# TTC 3.1 Best material to use? I am having really poor results on cotton.



## tudors (Jul 25, 2015)

Hi Guys,

I am new to this forum, I use a OKI 711WT and I am testing the TTC 3.1 on white cotton and I am not impressed, the glue is really visible on the print and when I stretch the shirt it has not sunk in very well, I appreciate some materials would be better than others, all I want in this case is a good photographic result that I can sell, I have yet to use Gildan or fruit of the loom, so what has given you guys the best results with TTC 3.1? the results I get look cheap, and it feels tacky aswell. Thoughts guys.


----------



## deepstack (Jul 7, 2014)

Hello, I realise this is the post from last year and perhaps you should know what works for you by now. I am using OKI 711 WT printer too as well as TTC 3.1 and WOW 7.8
I would like to share with you some experiences. You are right, TTC 3.1 does not feel & look great, however that's not my major concern. My major concern is the washability. Oh dear!
What an unpleasant surprise I've had. 
TTC 3.1 transfer would wash out and fade so much after just a few washes it's unreal. 
It was also embarrassing to see my t-shirts who I gave to my friends as a present. They've all had same result. 
And yes, people have been following instructions, they didn't was on more than 40C (although TTC states that they can take up 60C wash). 

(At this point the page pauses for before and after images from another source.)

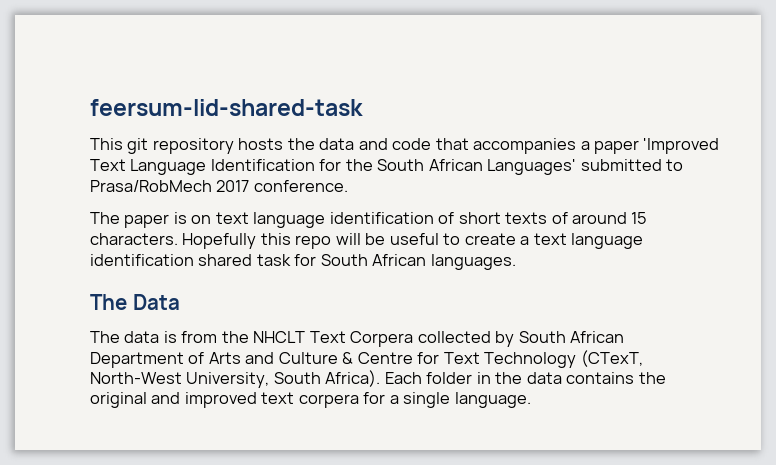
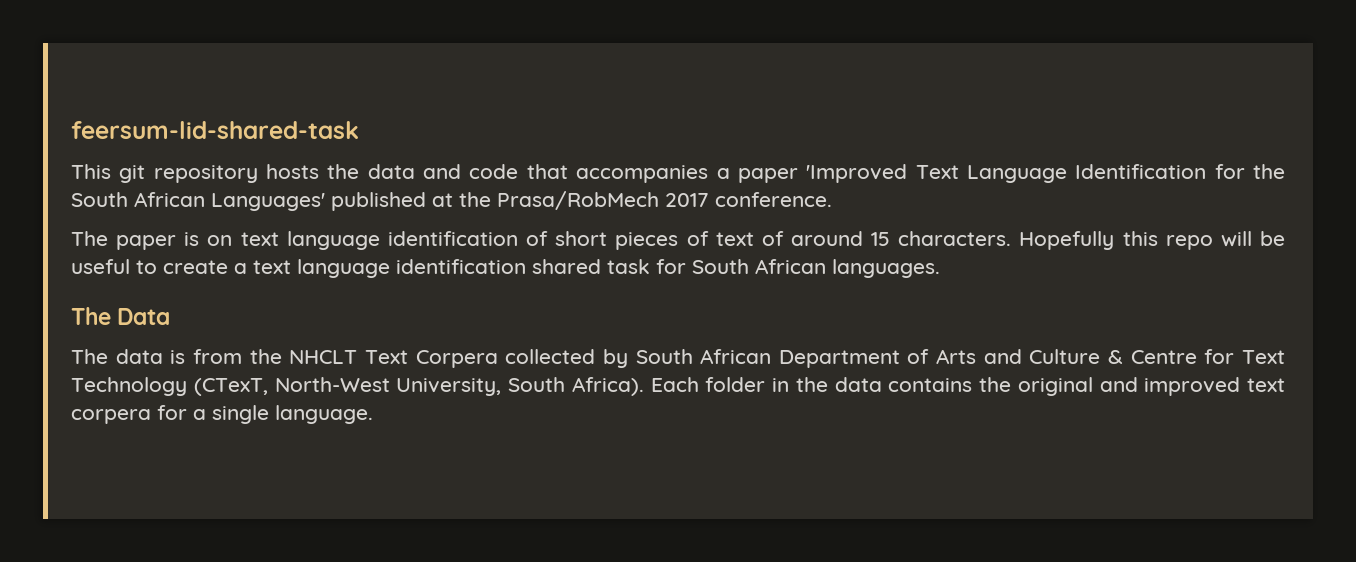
- This git repository hosts the data and code that accompanies a paper 'Improved Text Language Identification for the South African Languages' submitted to Prasa/RobMech 2017 conference.
+ This git repository hosts the data and code that accompanies a paper 'Improved Text Language Identification for the South African Languages' published at the Prasa/RobMech 2017 conference.
- The paper is on text language identification of short texts of around 15 characters.
+ The paper is on text language identification of short pieces of text of around 15 characters.

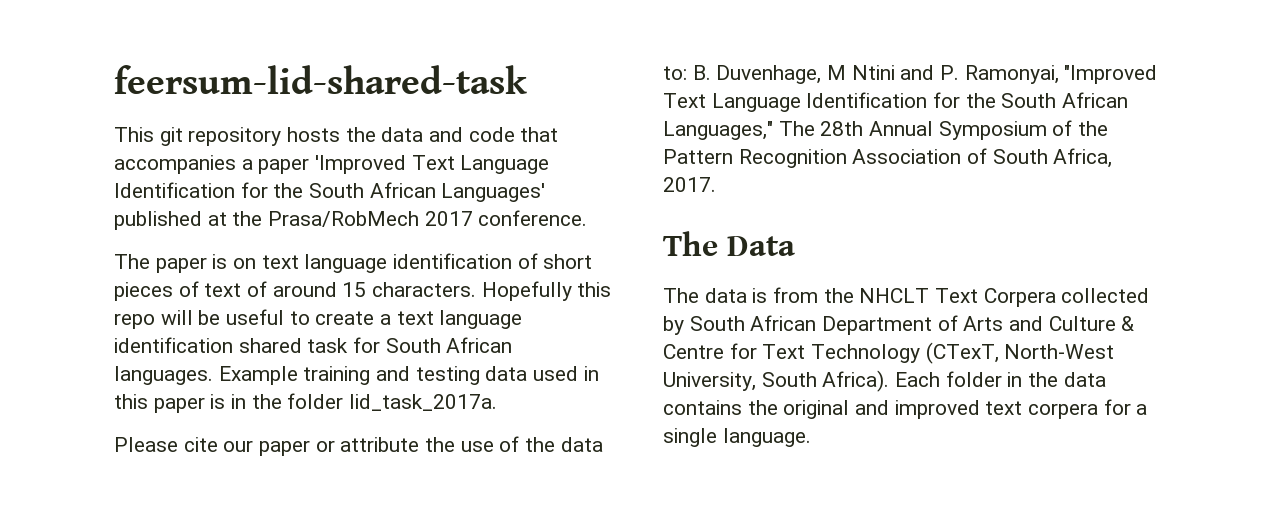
+ Example training and testing data used in this paper is in the folder lid_task_2017a.
+ Please cite our paper or attribute the use of the data to: B. Duvenhage, M Ntini and P. Ramonyai, "Improved Text Language Identification for the South African Languages," The 28th Annual Symposium of the Pattern Recognition Association of South Africa, 2017.

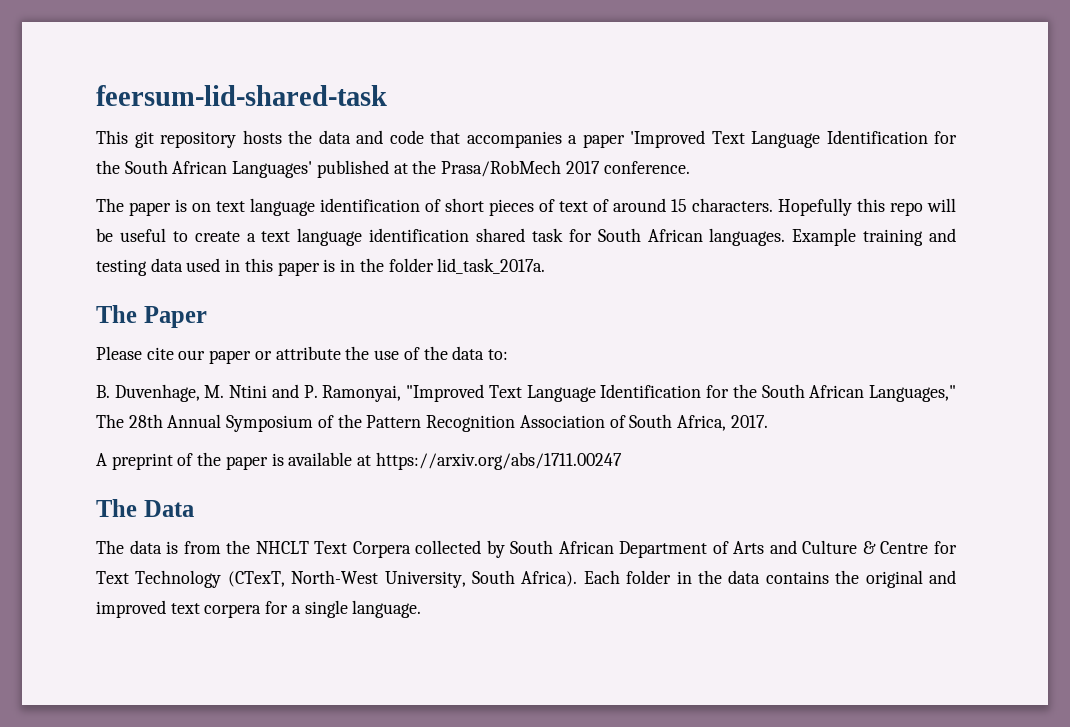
+ The Paper
- Please cite our paper or attribute the use of the data to: B. Duvenhage, M Ntini and P. Ramonyai, "Improved Text Language Identification for the South African Languages," The 28th Annual Symposium of the Pattern Recognition Association of South Africa, 2017.
+ Please cite our paper or attribute the use of the data to:
+ B. Duvenhage, M. Ntini and P. Ramonyai, "Improved Text Language Identification for the South African Languages," The 28th Annual Symposium of the Pattern Recognition Association of South Africa, 2017.
+ A preprint of the paper is available at https://arxiv.org/abs/1711.00247

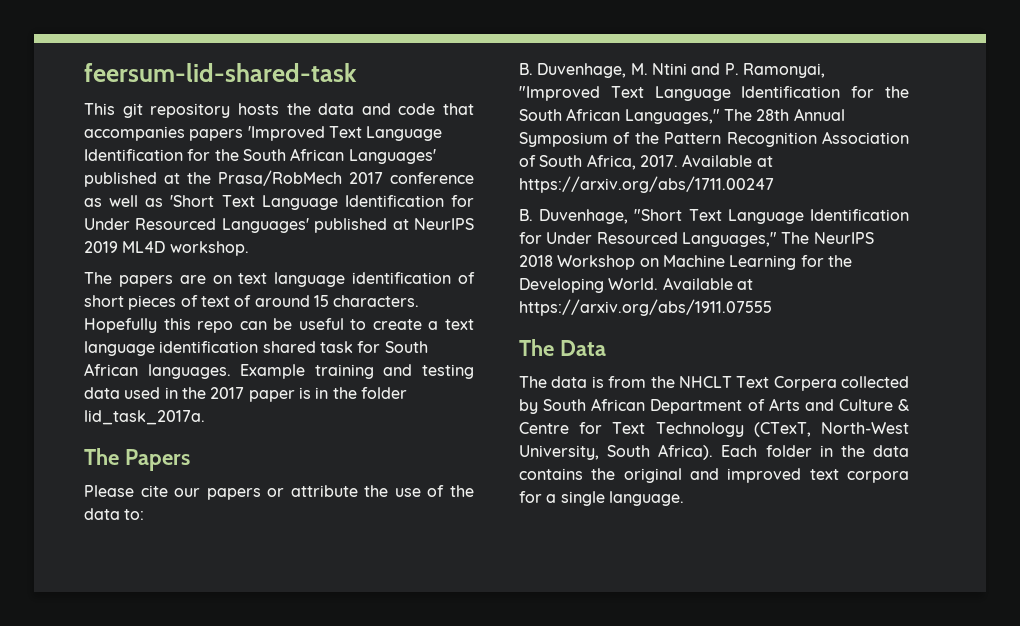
- This git repository hosts the data and code that accompanies a paper 'Improved Text Language Identification for the South African Languages' published at the Prasa/RobMech 2017 conference.
- The paper is on text language identification of short pieces of text of around 15 characters.
+ This git repository hosts the data and code that accompanies papers 'Improved Text Language Identification for the South African Languages' published at the Prasa/RobMech 2017 conference as well as 'Short Text Language Identification for Under Resourced Languages' published at NeurIPS 2019 ML4D workshop.
+ The papers are on text language identification of short pieces of text of around 15 characters.
- Hopefully this repo will be useful to create a text language identification shared task for South African languages.
+ Hopefully this repo can be useful to create a text language identification shared task for South African languages.
- Example training and testing data used in this paper is in the folder lid_task_2017a.
+ Example training and testing data used in the 2017 paper is in the folder lid_task_2017a.
- The Paper
+ The Papers
- Please cite our paper or attribute the use of the data to:
+ Please cite our papers or attribute the use of the data to:
- B. Duvenhage, M. Ntini and P. Ramonyai, "Improved Text Language Identification for the South African Languages," The 28th Annual Symposium of the Pattern Recognition Association of South Africa, 2017.
- A preprint of the paper is available at https://arxiv.org/abs/1711.00247
+ B. Duvenhage, M. Ntini and P. Ramonyai, "Improved Text Language Identification for the South African Languages," The 28th Annual Symposium of the Pattern Recognition Association of South Africa, 2017. Available at https://arxiv.org/abs/1711.00247
+ B. Duvenhage, "Short Text Language Identification for Under Resourced Languages," The NeurIPS 2018 Workshop on Machine Learning for the Developing World. Available at https://arxiv.org/abs/1911.07555
- Each folder in the data contains the original and improved text corpera for a single language.
+ Each folder in the data contains the original and improved text corpora for a single language.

WOW 7.8 - another disappointment. Only white colour stays ok and does not wash out. Other colours and images are getting washed out far too quickly and this paper costs me around £2.20 per sheet!!! 
I am buying from Magic Touch where I have been told that t-shirts would last at least 40-50 washes until they start to fade out. Nowhere near true!

Have you had same experiences? To answer your question, I am using Gildan heavy cotton. I used to buy James Nicholson but it was too expensive and didn't make sense to print on high quality t-shirts images that can take more than 5 washes. Ridiculous.


----------



## mccheng (Jan 20, 2016)

Hello,

I've also the oki c711wt...but untill now it's very dissapointing.

I read some people use forever paper from germany. they also used the white toner printer.


hope people have some advice because the idea was great with WoW paper....


----------